我有这段mysql代码,工作正常,但我想知道如何才能避免做两次RAW数据计算,这是我的代码。
SELECT `users`.*, ( 3959 * ACOS(COS(RADIANS(43.9743)) *
COS(RADIANS(locations.lat)) *
COS( RADIANS(-75.9122) - RADIANS(locations.LONG)) +
SIN(RADIANS(43.9743)) *
SIN(RADIANS(locations.lat) )) ) AS distance
FROM `users`
INNER JOIN `addresses` ON `users`.`id` = `addresses`.`user_id`
LEFT JOIN `locations` ON `addresses`.`zip` = `locations`.`zip`
WHERE `type` = 'doctor'
AND ( 3959 * ACOS(COS(RADIANS(43.9743)) * COS(RADIANS(locations.lat)) *
COS( RADIANS(-75.9122) - RADIANS(locations.LONG)) +
SIN(RADIANS(43.9743)) * SIN(RADIANS(locations.lat) )) ) < 100
AND `users`.`deleted_at` IS NULL
ORDER BY distance ASC
LIMIT 15 OFFSET 0
如你所见,我用了两次这样的计算方法。( 3959 * ACOS(COS(RADIANS(43.9743)) * COS(RADIANS(locations.lat)) * COS( RADIANS(-75.9122) - RADIANS(locations.LONG)) + SIN(RADIANS(43.9743)) * SIN(RADIANS(locations.lat) )) ) 关于 AND 和 选择 声明。
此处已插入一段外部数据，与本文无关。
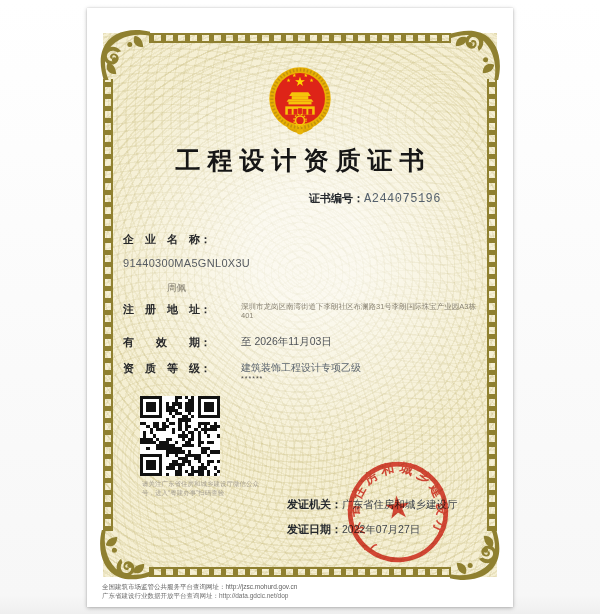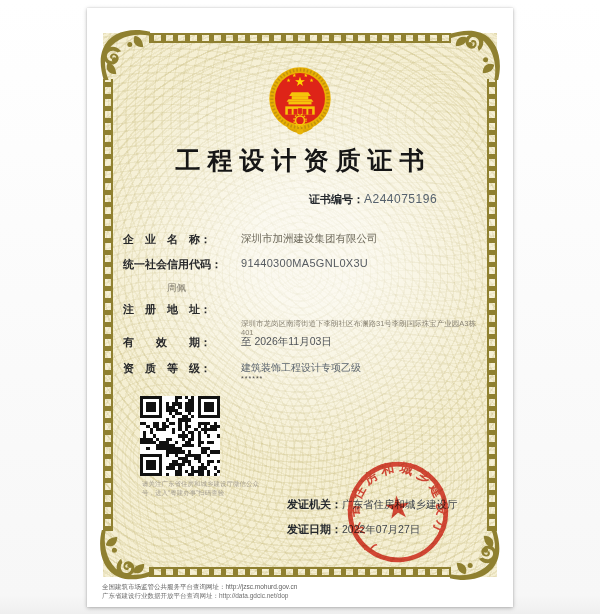"证书编号：A244075196" .cert-no { font-family: none -> Liberation Mono, monospace }
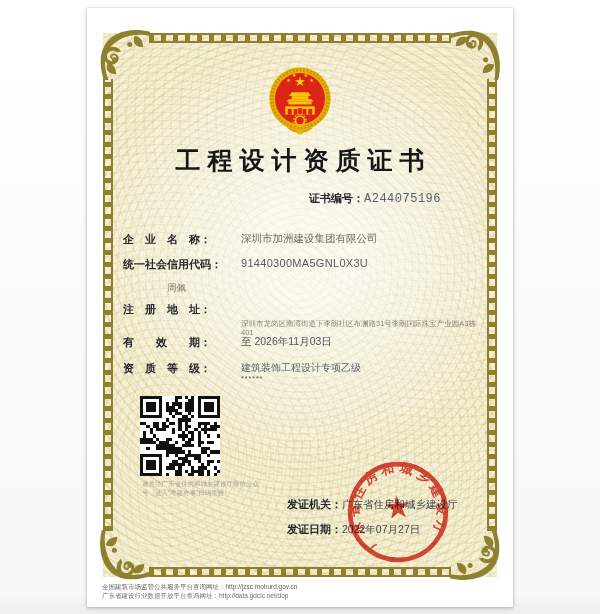"深圳市加洲建设集团有限公司" span.val { html: <span>深圳市加洲建设集团有限公司</span> -> none }
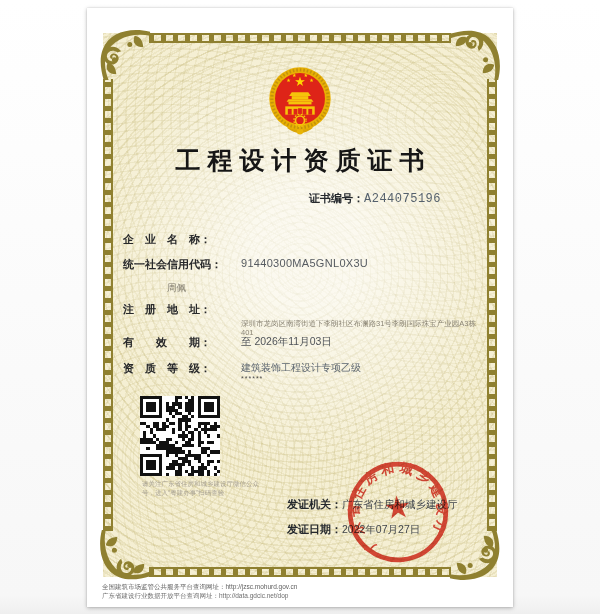"统一社会信用代码：" span.lab { html: <span>统一社会信用代码：</span> -> none }
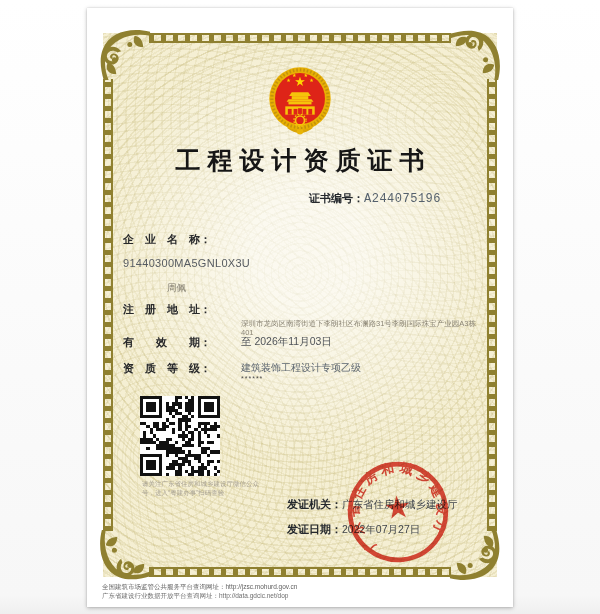"深圳市龙岗区南湾街道下李朗社区布澜路31号李朗国际珠宝产业园A3栋401" .r3 .val { margin-top: 17px -> none }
我试过让 AND distance < 100 但我得到了一个错误,说列不存在。
感谢任何帮助
解决方案:
MySQL扩展使用了 having 子句,这是解决这个问题的最好方法。
SELECT u.*,
( 3959 * ACOS(COS(RADIANS(43.9743)) * COS(RADIANS(l.lat) ) *
COS( RADIANS(-75.9122) - RADIANS(l.LONG)) +
SIN(RADIANS(43.9743)) * SIN(RADIANS(l.lat))
)
) AS distance
FROM `users` u INNER JOIN
`addresses` a
ON u.`id` = a.`user_id` LEFT JOIN
`locations` l
ON a.`zip` = l.`zip`
WHERE `type` = 'doctor' AND u.`deleted_at` IS NULL
HAVING distance < 100
ORDER BY distance ASC
LIMIT 15 OFFSET 0
这样做比较好是因为MySQL有将子查询和CTE具体化的习惯,这会增加额外的开销。